Hall entry is another first for a pioneering player
On Saturday, Li Na’s perseverance and pioneering courage will be recognized with the highest honor in her profession: induction into the International Tennis Hall of Fame.
She will be the first Asian-born player enshrined, but one ceremony cannot encapsulate all Li endured to reach the top of the tennis world and make a country pay attention to a sport that was mostly unknown when she started playing it.
“For me, it means everything, ” Li said in Manhattan on Thursday. “The tears, the tough times, the pain. Everything is paid back. It was all worth it.”

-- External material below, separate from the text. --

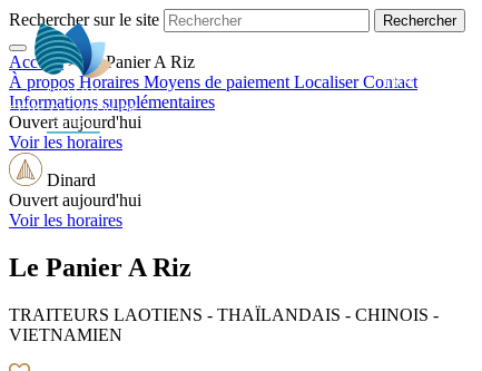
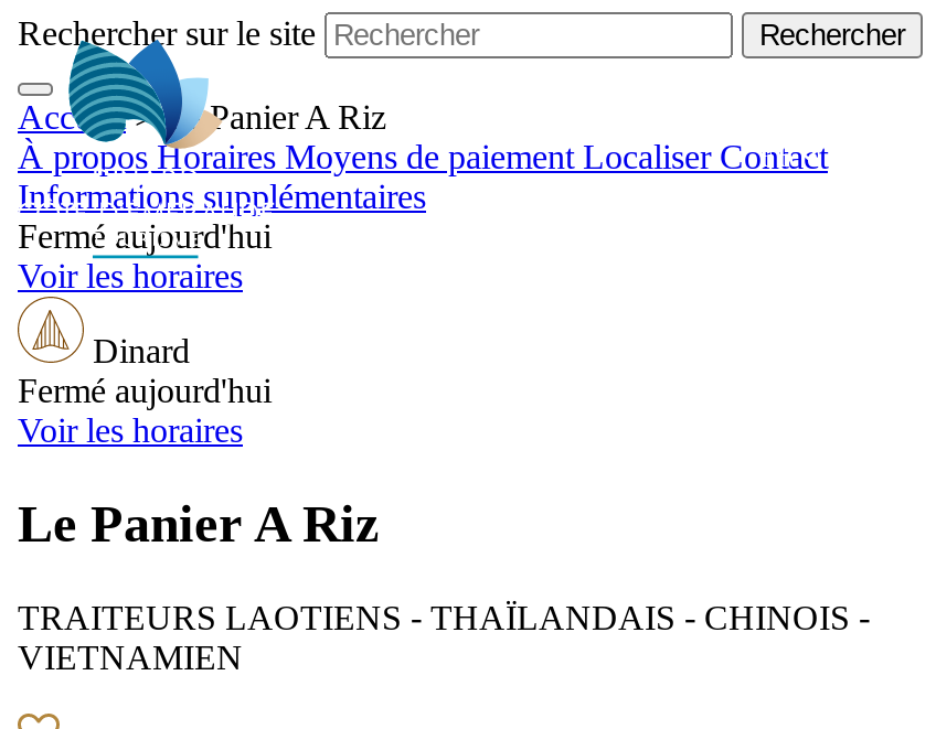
[9,113,141,131] Ouvert aujourd'hui -> [18,217,272,255] Fermé aujourd'hui
[9,191,141,209] Ouvert aujourd'hui -> [18,372,272,409] Fermé aujourd'hui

Tennis has been a dynamic stage for some of the most influential people in sports and society, from Arthur Ashe and Billie Jean King to today’s stars like Venus and Serena Williams. Li Na is a worthy member of that pantheon — a modest woman from Wuhan, China, whose impact in Asia surpasses them all.
When Li, 37, began playing tennis at age 8, most people in her country did not even know what the sport was, she said. But when she won the 2011 French Open to become China’s first Grand Slam singles champion, 116 million people in her country watched the final on television. Even her mother was confused about all the attention.
“She called and asked: ‘Li Na, you just won one tournament. Why is your picture in all the papers?’” Li recalled with a laugh. “I said, ‘Uh, maybe this was a big one’”.
“Before I got into Grand Slams, maybe people thought Asian players were not suited for tennis, ” she said while traveling along the Franklin D. Roosevelt Drive on Thursday morning. “I made people realize that it is reachable.”